Getting scientific about over-provisioned AWS instances
Perhaps the most costly of AWS sins is the pervasive habit of running EC2 instances at suboptimal efficiency. Whether you’re leaving instances alive that were intended for short-term use, running dev/test/staging instances outside of business hours, or over-provisioning in production, the effect on your total bill can be massive.
The goal of this post is to use a more scientific method to focus on identifying over-provisioned instances—but chances are, it’ll uncover other suboptimal patterns as well.
Getting past the basics
One practice that many folks turn to when looking for underworked instances is to set thresholds for determining which instances just aren’t being used all that much—in other words, instances that are “underutilized.” This usually means applying fairly crude metrics across all of your EC2 instances, regardless of what they are being used for or what type of instance they are.
This strategy can work well, especially if you set very low thresholds. Using this methodology you’ll find particularly low hanging fruit, which you can then act on. You can even do this with AWS’ own trusted advisor, which focuses on CPU utilizations of less than 10%. But this metric is probably not that particularly useful for storage optimized instances. It’s also too low a percentage figure if you wanted to generally identify over-provisioned compute optimized instances.
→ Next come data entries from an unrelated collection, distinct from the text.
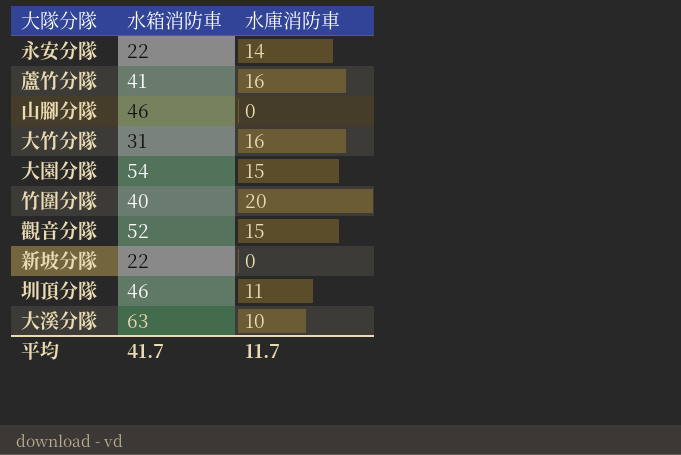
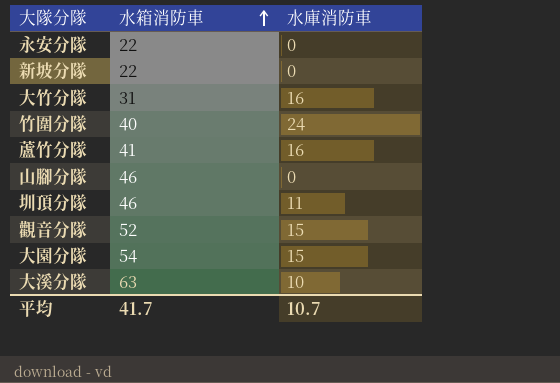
row order: none -> 水箱消防車 ascending
永安分隊 | 水庫消防車: 14 -> 0
竹圍分隊 | 水庫消防車: 20 -> 24
平均 | 水庫消防車: 11.7 -> 10.7

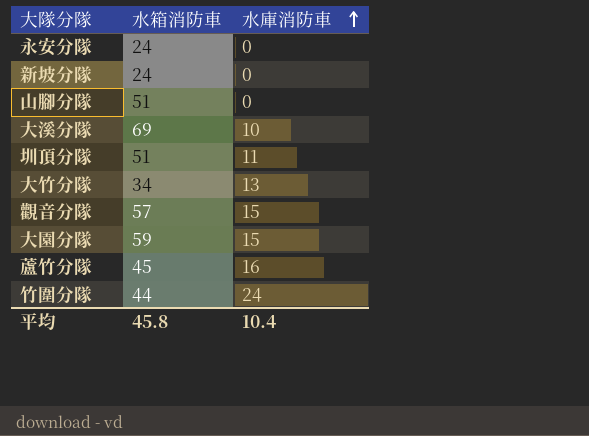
row order: 水箱消防車 ascending -> 水庫消防車 ascending
永安分隊 | 水箱消防車: 22 -> 24
新坡分隊 | 水箱消防車: 22 -> 24
山腳分隊 | 水箱消防車: 46 -> 51
大溪分隊 | 水箱消防車: 63 -> 69
圳頂分隊 | 水箱消防車: 46 -> 51
大竹分隊 | 水箱消防車: 31 -> 34
大竹分隊 | 水庫消防車: 16 -> 13
觀音分隊 | 水箱消防車: 52 -> 57
大園分隊 | 水箱消防車: 54 -> 59
蘆竹分隊 | 水箱消防車: 41 -> 45
竹圍分隊 | 水箱消防車: 40 -> 44
平均 | 水箱消防車: 41.7 -> 45.8
平均 | 水庫消防車: 10.7 -> 10.4

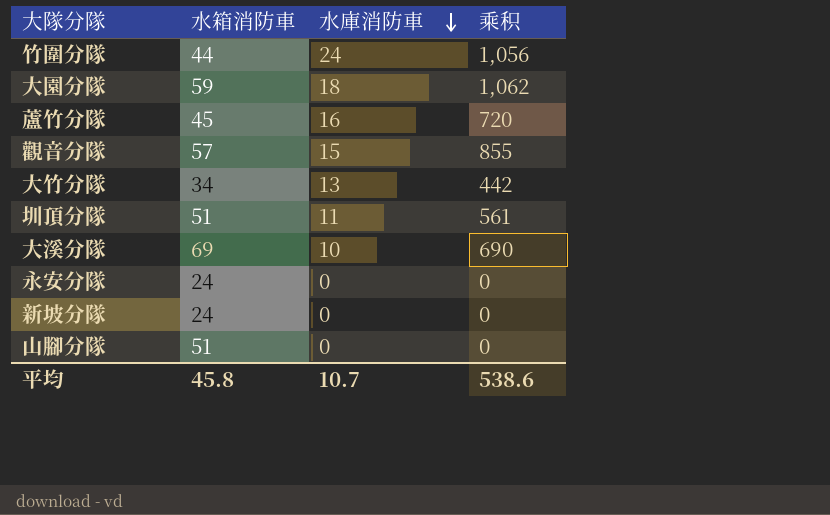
row order: 水庫消防車 ascending -> 水庫消防車 descending
column 乘积 | formula: none -> [水箱消防車] * [水庫消防車]
大園分隊 | 水庫消防車: 15 -> 18
平均 | 水庫消防車: 10.4 -> 10.7

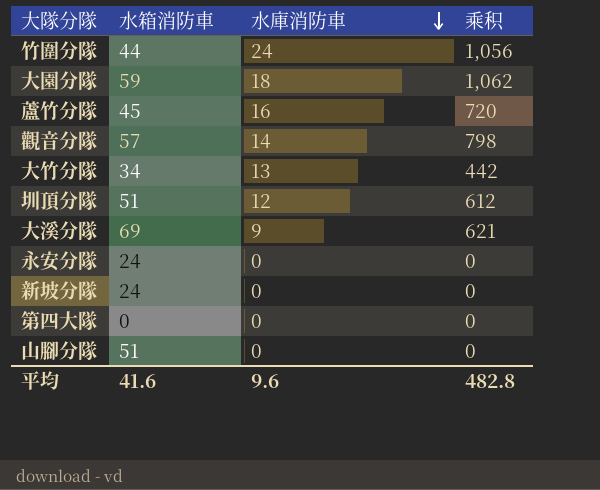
觀音分隊 | 水庫消防車: 15 -> 14
觀音分隊 | 乘积: 855 -> 798
圳頂分隊 | 水庫消防車: 11 -> 12
圳頂分隊 | 乘积: 561 -> 612
大溪分隊 | 水庫消防車: 10 -> 9
大溪分隊 | 乘积: 690 -> 621
row 第四大隊: none -> 0 | 0 | 0
平均 | 水箱消防車: 45.8 -> 41.6
平均 | 水庫消防車: 10.7 -> 9.6
平均 | 乘积: 538.6 -> 482.8

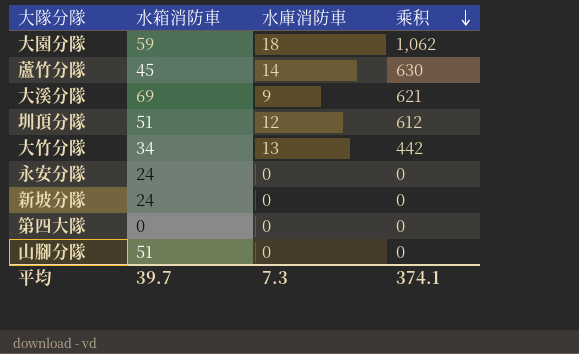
row order: 水庫消防車 descending -> 乘积 descending
row 竹圍分隊: 44 | 24 | 1,056 -> none
row 觀音分隊: 57 | 14 | 798 -> none
蘆竹分隊 | 水庫消防車: 16 -> 14
蘆竹分隊 | 乘积: 720 -> 630
平均 | 水箱消防車: 41.6 -> 39.7
平均 | 水庫消防車: 9.6 -> 7.3
平均 | 乘积: 482.8 -> 374.1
The strategy we’re going to discuss here focuses on identifying improper provisioning across your infrastructure by coming up with some metrics and thresholds that are specific to instance categories and types.
Where CPU matters
There are several instance categories where CPU utilization would be a good measure in identifying a case of over-provisioning. Certainly if you’ve purchased a compute optimized instance you’d want to focus on CPU utilization regarding whether 1) you’ve purchased the right size and 2) the right instance category. General purpose instances have a more balanced resource profile, but again CPU utilization is going to be a key metric so long as the threshold isn’t set too high. Finally, CPU utilization will also be key in identifying underutilized GPU instances.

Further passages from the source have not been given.